Quickies
Quickies: Texas textbooks, privilege, and breasts

- In Texas textbooks, Moses is a founding father – “The Texas State Board of Education is studying how textbook publishers responded to the state’s ideologically driven guidelines for teaching history. The results, say historians, are dire.” From Criticaldragon1177.
- Everything that my tits have gotten me in life – Heina on the things that having boobs will actually get you, as opposed to the privileges that a lot of sexists assume they get you.
- Privilege 101: A quick and dirty guide – Always useful to have basic articles like this bookmarked.
- Comments from men over 40 to run away from – So true that I think I’ve been conditioned to grimace whenever I hear “Have you read…” from any man old enough to be my father.
Featured image by Brian Herzog
So, Moses was a founding father and this is was founded as a Christian nation?
I think someone needs to remind these yahoos that Moses has zero to do with Christianity even if he was a founding father.
Which he wasn’t.
Mrmisconception,
They’d probably claim that without Moses there could be no Judaism, and without Judaism there could be no Christianity. They would be correct about Judaism having to exist prior to Christianity for Christianity to exist, but probably not much else.
The claim that Moses was a “founding father of the United States” probably has to do with the ridiculous myth that the religious right is fond of spreading that our laws, including the constitution was on the ten commandments.
5 Things the Religious Right Needs to Learn About the 10 Commandments
http://www.alternet.org/tea-party-and-right/5-things-religious-right-needs-learn-about-10-commandments
Yes, but that is as ridiculous as claiming that Google invented the cell phone because they bought Motorola. An argument could be made for it, but it would be a really bad one.
As for what influenced our constitution, I agree that the 10 commandments are way down that list, especially since half of the commandments are self-serving to a jealous deity and are useless outside of a theocracy. It would be well behind things that the far-right would be loath to give any credit to such as the Code of Hammurabi, The Iroqouis nations’ Great Law of Peace, and the Virginia Declaration of Rights among many others. But then they would need to acknowledge that their influences existed before the Bible, came from “savage” people, or stemmed from the enlightenment (the main reason they downplay Jefferson’s role through the VDoR) so I won’t hold my breath.
Mrmisconception,
I agree, genuine historians are going to have to continuously fight tooth and nail to make sure that the real history of the United States is taught in our schools, just like scientists have to do to keep creationism and climate change denial from being taught.
The truly sad thing about the TEKS approach is that it misses the real creativity of the men who gathered at Philadelphia and wrote the Constitution. Some were Christian; some were not.

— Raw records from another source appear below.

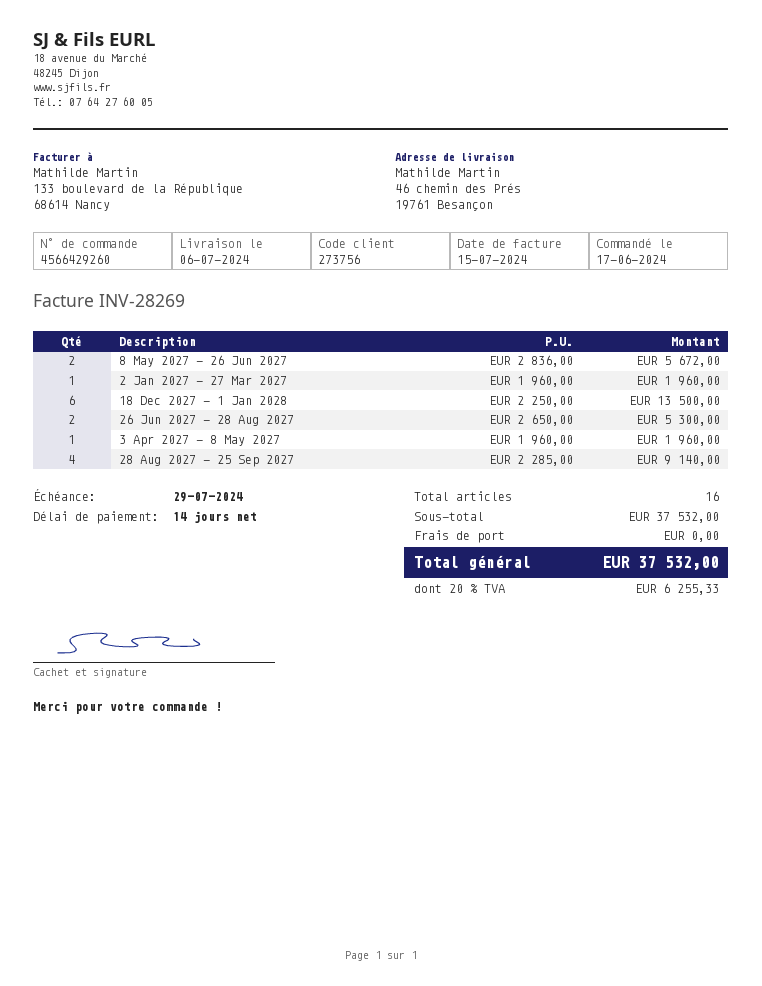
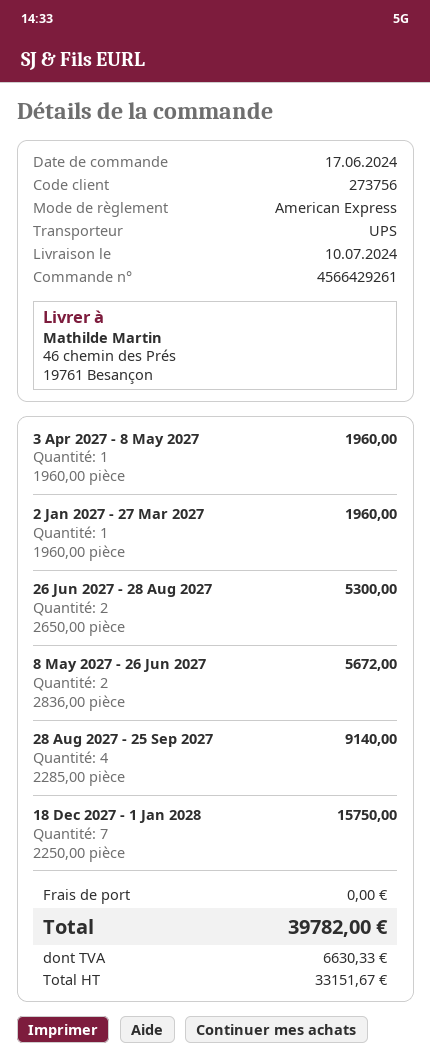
order number: 4566429260 -> 4566429261
delivery date: 2024-07-06 -> 2024-07-10
18 Dec 2027 - 1 Jan 2028: 6 x 2250.00 = 13500.00 -> 7 x 2250.00 = 15750.00
tax: 6255.33 -> 6630.33
total: 37532.00 -> 39782.00

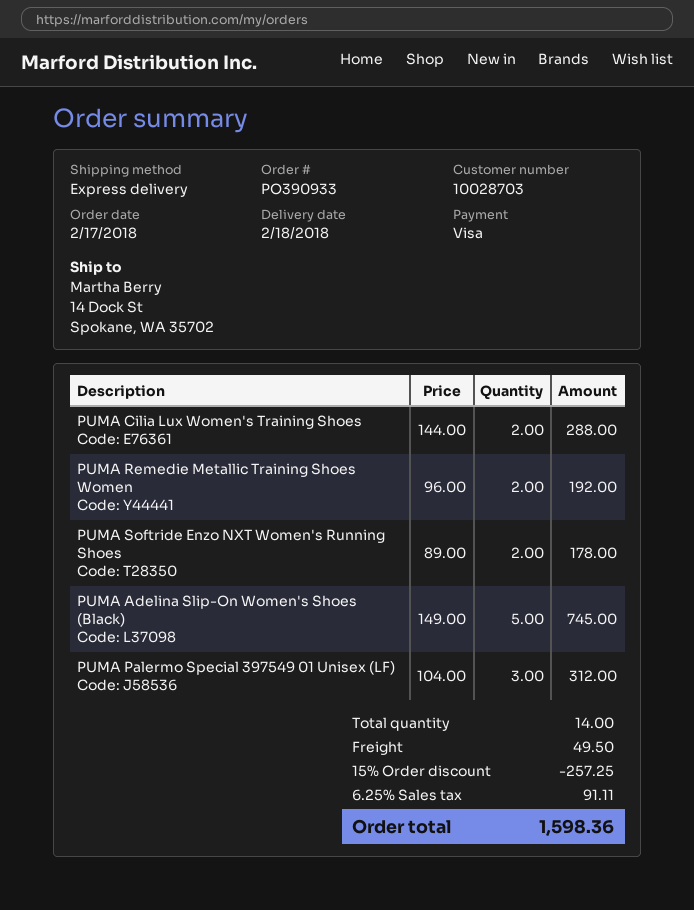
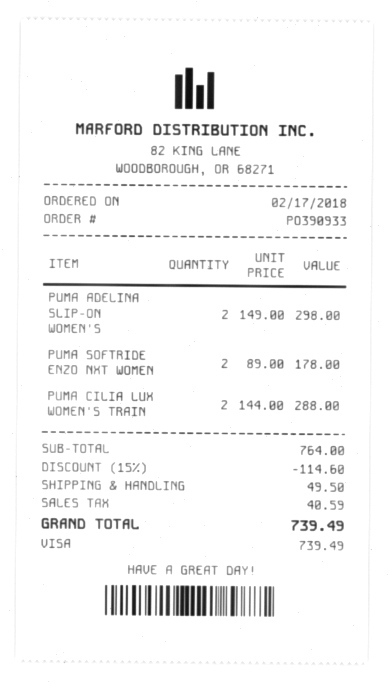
PUMA Remedie Metallic Training Shoes Women: 2 x 96.00 = 192.00 -> none
PUMA Adelina Slip-On Women's Shoes (Black): 5 x 149.00 = 745.00 -> 2 x 149.00 = 298.00
PUMA Palermo Special 397549 01 Unisex (LF): 3 x 104.00 = 312.00 -> none
discount: 15% = 257.25 -> 15% = 114.60
tax: 91.11 -> 40.59
total: 1598.36 -> 739.49

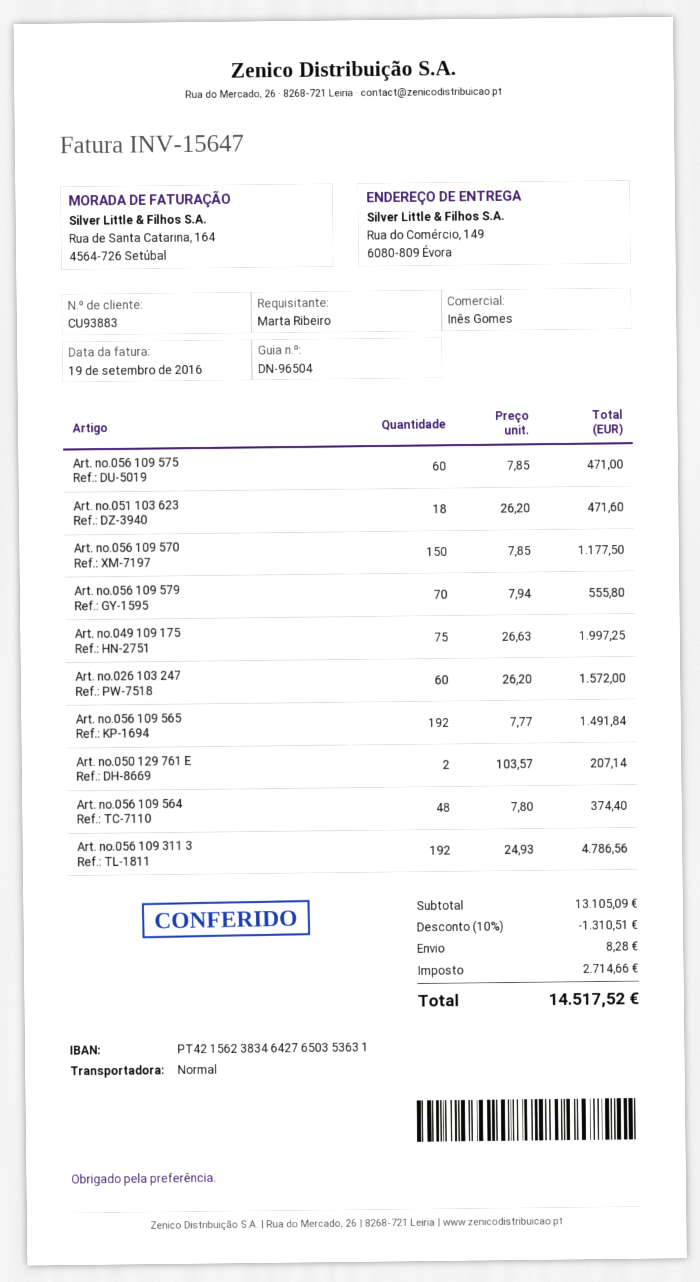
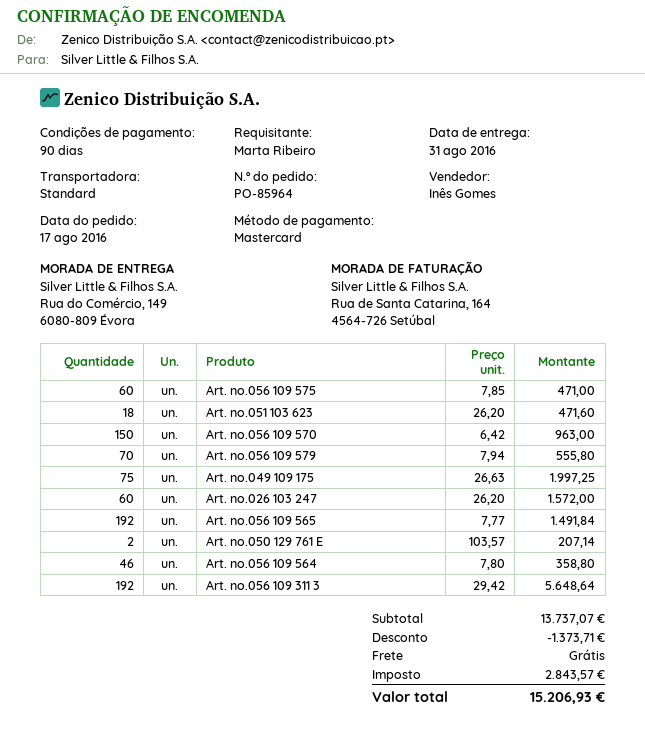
Art. no.056 109 570: 150 x 7.85 = 1177.50 -> 150 x 6.42 = 963.00
Art. no.056 109 564: 48 x 7.80 = 374.40 -> 46 x 7.80 = 358.80
Art. no.056 109 311 3: 192 x 24.93 = 4786.56 -> 192 x 29.42 = 5648.64
subtotal: 13105.09 -> 13737.07
discount: 1310.51 -> 1373.71
shipping: 8.28 -> 0.00
tax: 2714.66 -> 2843.57
total: 14517.52 -> 15206.93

Yeah, we wouldn’t want to take all the racism out of it or none of the parents would recognize it as their own history. A bunch of unwashed, slave owning would-be kings came up with all of the ideas in the constitution.
“Comments from men over 40 to run away from” :-
Another one is “It hasn’t been the same since the operation” !
They forgot the worst one for “Comments from men over 40 to run away from”:
Age is only a number.
To be fair I seem to be getting this one from guys much younger than me as well as older men. Apparently 32 is just right to get both the creepers in their 50s and the 18-24 year old guys looking for a Mrs Robinson. Yippee.